■ Content revision data:
******************************
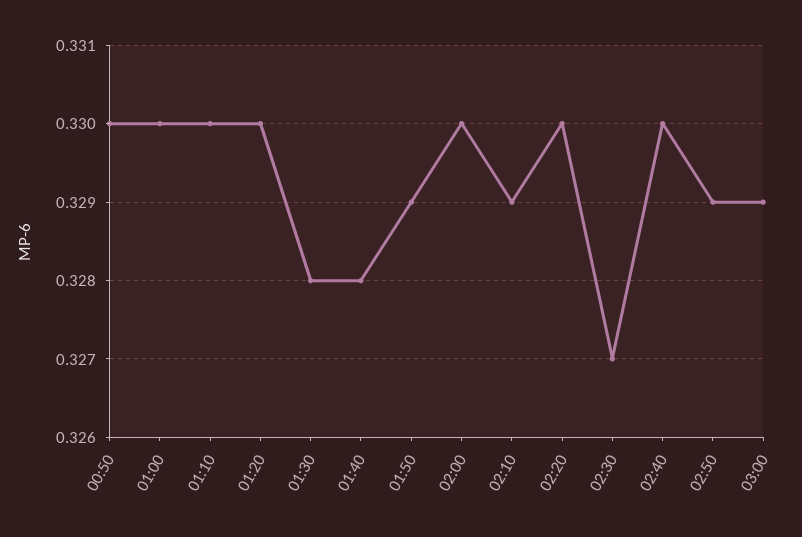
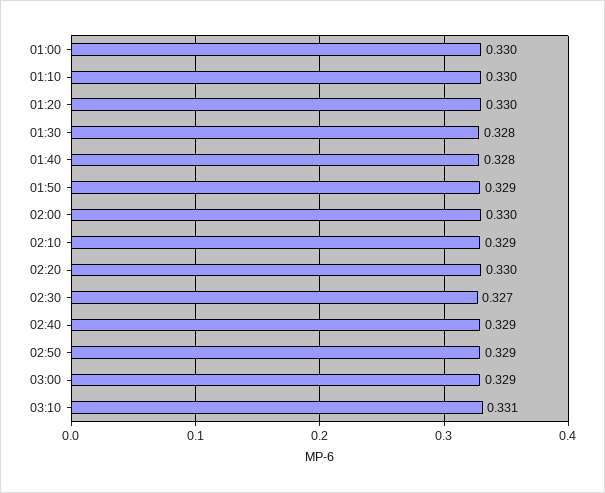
00:50: 0.33 -> none
02:40: 0.33 -> 0.329
03:10: none -> 0.331

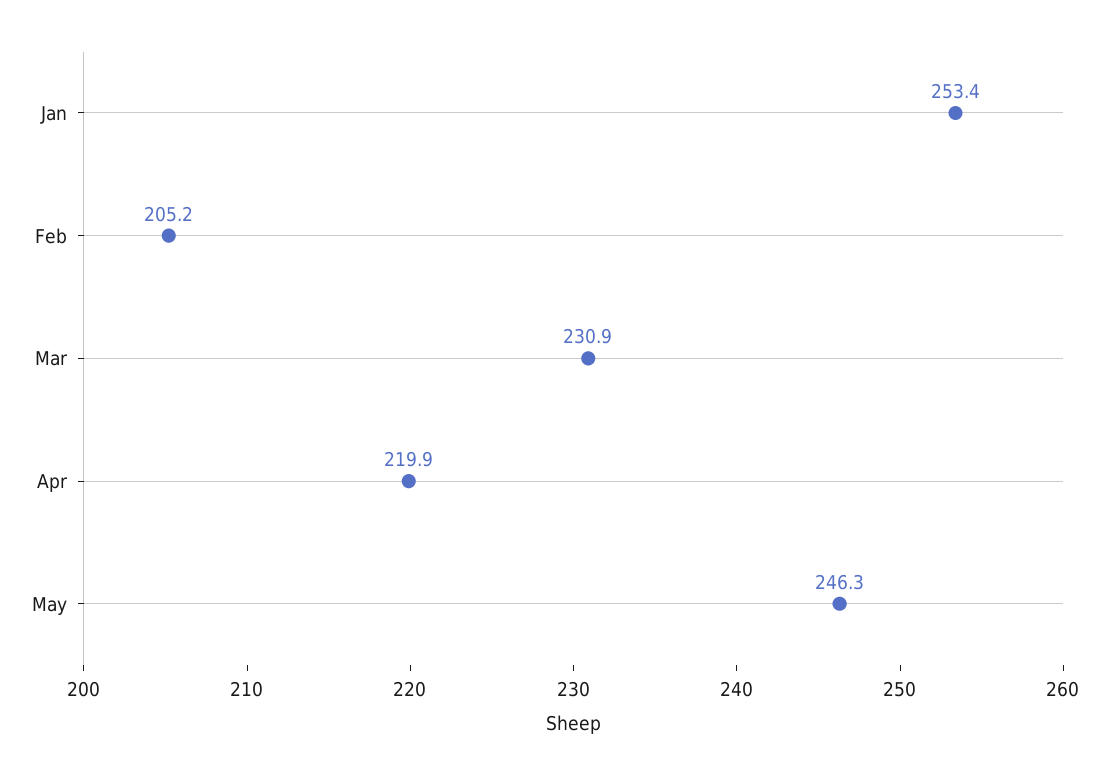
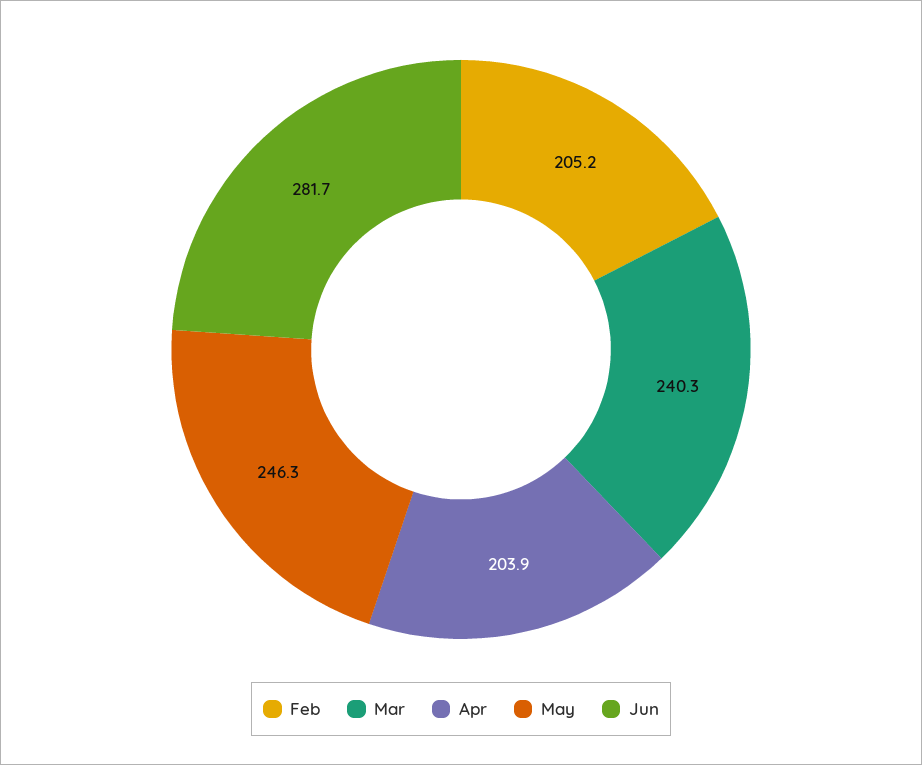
Jan: 253.4 -> none
Mar: 230.9 -> 240.3
Apr: 219.9 -> 203.9
Jun: none -> 281.7

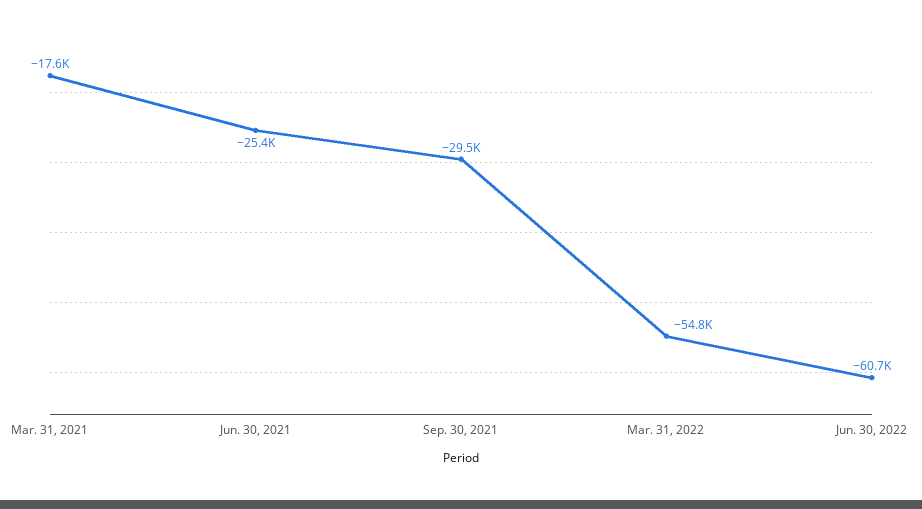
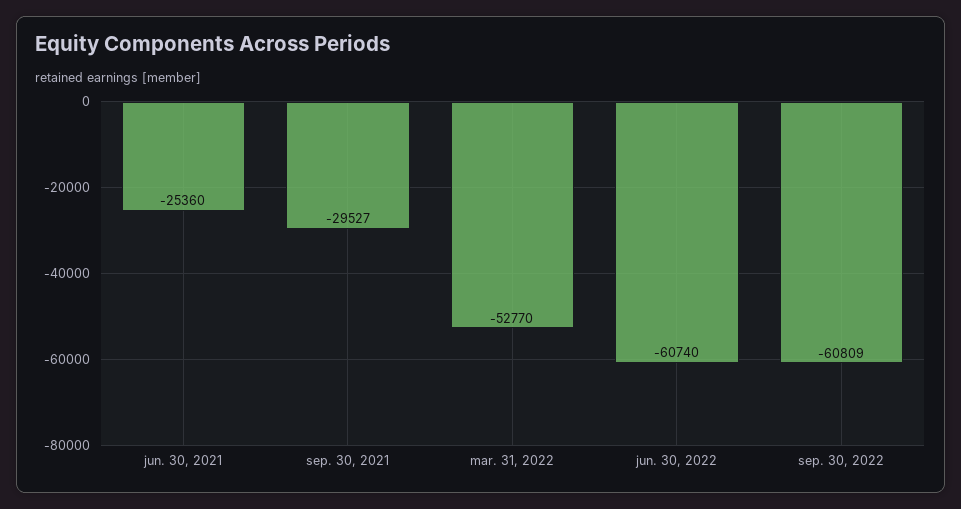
Mar. 31, 2021: -17600 -> none
Mar. 31, 2022: -54800 -> -52770
sep. 30, 2022: none -> -60809

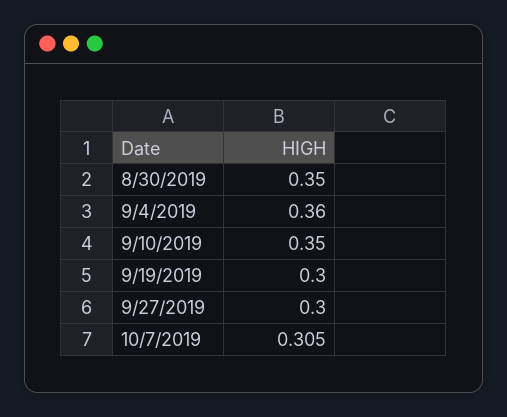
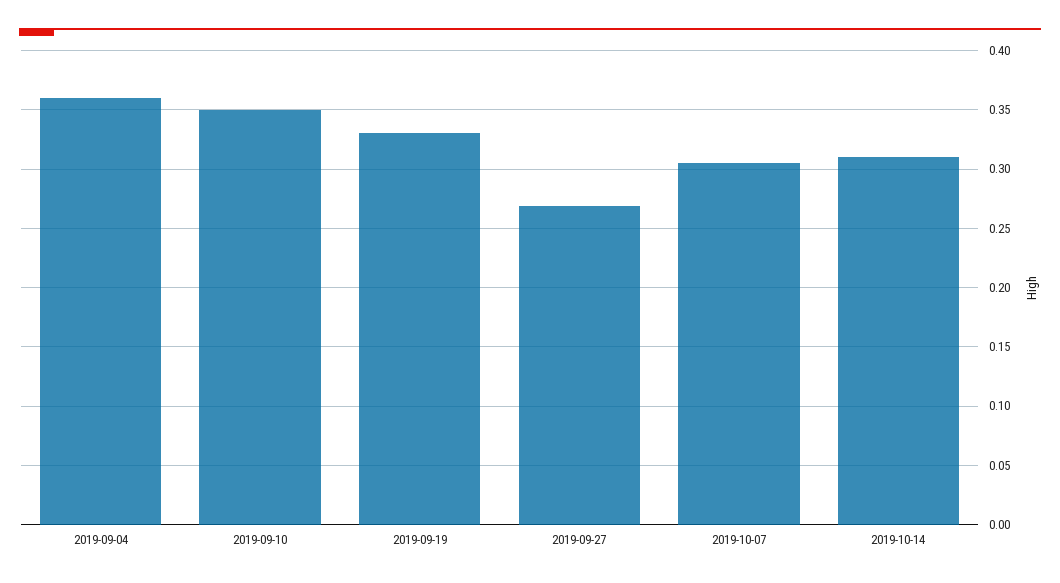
8/30/2019: 0.35 -> none
9/19/2019: 0.3 -> 0.33
9/27/2019: 0.3 -> 0.27
2019-10-14: none -> 0.31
******************************
■ WORK TASK:
The last line of the entries marks the end, and the line with "sep. 30, 2022: none -> -60809" marks the start. Output exactly those two lines and every line between them, nothing else, with the pictures left out.

■ EXERCISE SOLUTION:
sep. 30, 2022: none -> -60809

8/30/2019: 0.35 -> none
9/19/2019: 0.3 -> 0.33
9/27/2019: 0.3 -> 0.27
2019-10-14: none -> 0.31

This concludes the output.